Jean-Paul Gourévitch : «Alors ça ce n’est pas nouveau. Depuis près de 10 ans, la proportion des Français considérant que les immigrés ne sont pas une chance pour la France est toujours aux alentours des deux tiers. Ce qui est relativement nouveau, c’est qu’à partir du moment où nous disposons de chiffres officiels, ceux de l’Office français de l’immigration et de l’intégration (OFII), qui expliquent qu’il y a 11% d’immigrés plus 12 à 14% d’enfants d’immigrés en descendance directe, cela signifie que près d’un quart des individus résidant en France ont un lien direct avec l’immigration. Et il faut noter que ces chiffres n’incluent pas les immigrés illégaux. Cela peut expliquer cette forme de rejet d’autant plus que dans certains départements ces immigrés et enfants d’immigrés sont aujourd’hui majoritaires.»
Sputnik France : Qui a raison ? Ceux qui disent que l’invasion migratoire est un fantasme ou ceux qui pensent, au contraire, que c’est une réalité ?
Jean-Paul Gourévitch : «Je n’ai pas pour habitude de distribuer les bons et les mauvais points. Mon travail consiste à lutter systématiquement contre la désinformation comme je l’ai fait dans mon ouvrage “Le grand remplacement réalité ou intox ?” et de permettre à chacun de se faire sa propre opinion. Mais de le faire à partir de chiffres sourcés et documentés et non pas à partir d’idées toutes faites, d’estimations à la louche ou de fantasmes.»
Sputnik France : L’immigration s’accélère-t-elle en France ?
Jean-Paul Gourévitch : «C’est totalement indiscutable. C’est la première fois que la proportion d’immigrés, c’est-à-dire de personnes nées à l’étranger, de parents étrangers a dépassé les 10% et c’est aussi la première fois que le solde naturel, c’est-à-dire le différentiel de fécondité entre les personnes descendantes de Français et les personnes descendantes d’immigrés est aussi important. Sur 758.000 naissances en 2018, nous avons eu 242.107 naissances de personnes d’origine étrangère si l’on considère qu’un enfant d’un couple mixte est d’origine étrangère à 100% et 183.772 si l’on considère que pour être d’origine étrangère, il faut que les deux parents soient étrangers.»

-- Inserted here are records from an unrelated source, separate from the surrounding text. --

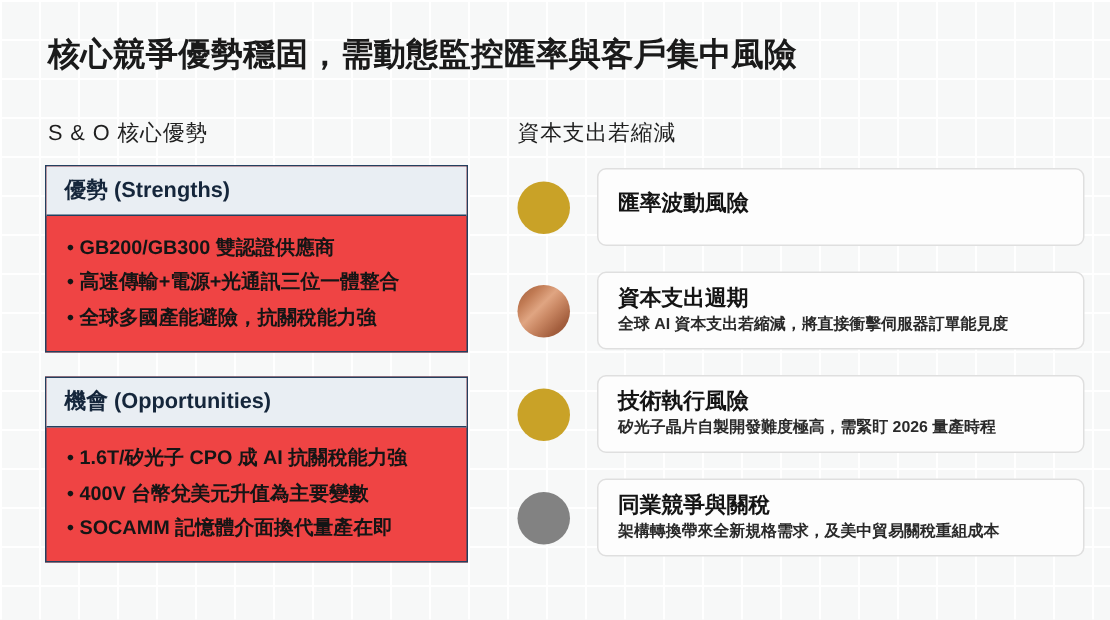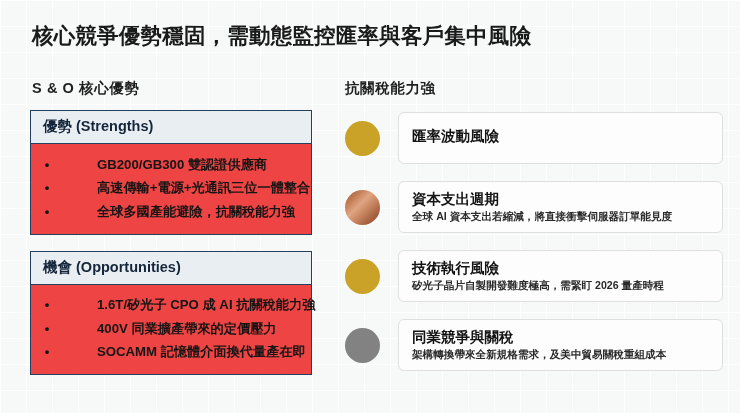"S & O 核心優勢" .col-header { font-weight: bold -> normal }
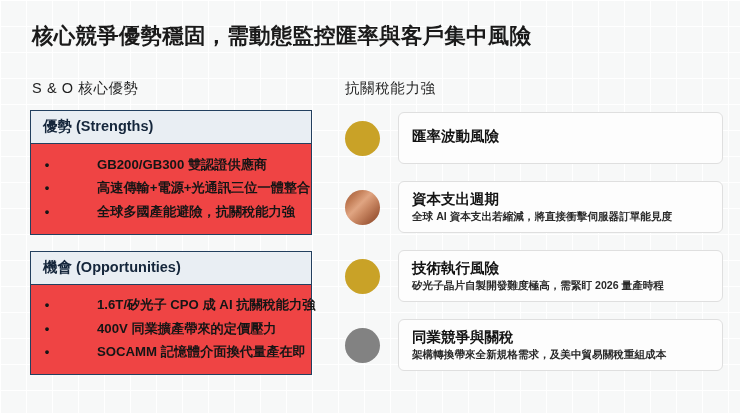"抗關稅能力強" div.col-header { text: 抗關稅能力強 -> 資本支出若縮減 }
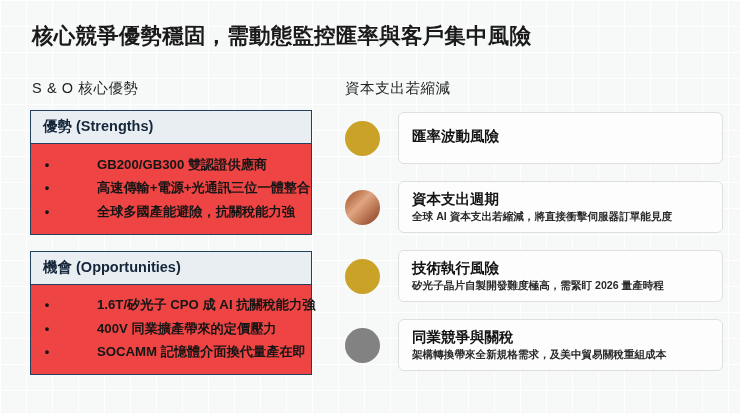"GB200/GB300 雙認證供應商" .swot-text { margin-left: 44px -> none }
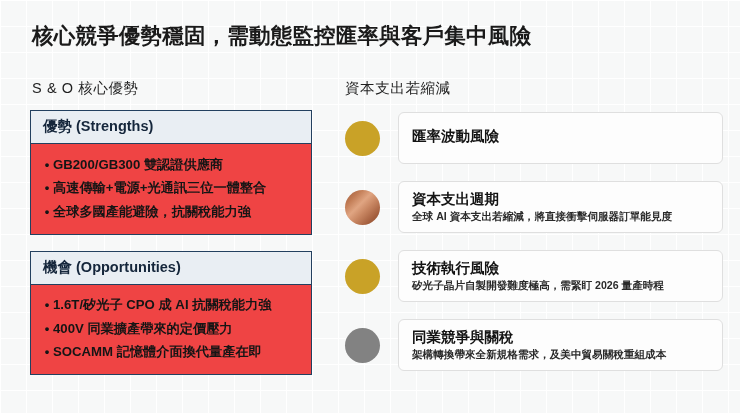"400V 同業擴產帶來的定價壓力" span.swot-text { text: 同業擴產帶來的定價壓力 -> 台幣兌美元升值為主要變數 }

Sputnik France : On sent beaucoup de tensions sur le sujet dans le parti d’Emmanuel Macron entre l’aile droite qui appuie ses propos et dans le même temps des «marcheurs» historiques de l’aile gauche comme le député Aurélien Taché qui s’apprête à recevoir Carola Rackete, la capitaine du Sea-Watch. Comment Emmanuel Macron doit-il jouer sa participation?
Jean-Paul Gourévitch : «Je ne souhaite pas m’engager sur le terrain politique. En revanche, il y a des tensions et il est clair que comme dans tout parti centriste, cette formation est tiraillée entre son aile gauche plutôt droit-de-l’hommiste et son aile droite qui souhaite plus de fermeté sur l’immigration.»
Sputnik France : Pensez-vous que l’immigration sera un enjeu majeur de l’élection présidentielle de 2022 ?
Jean-Paul Gourévitch : «Cela fait 10 ans que je le répète. Nous allons arriver à un stade où l’immigration sera de plus en plus un enjeu majeur de la présidentielle. Ce n’est pas le seul, nous avons vu monter les problèmes d’environnements. Sans vouloir schématiser, l’on pourrait presque dire que les préoccupations concernant l’environnement seront l’enjeu majeur pour une victoire de la gauche et les préoccupations sur l’immigration, l’enjeu majeur pour une victoire de la droite ou du centre droit.»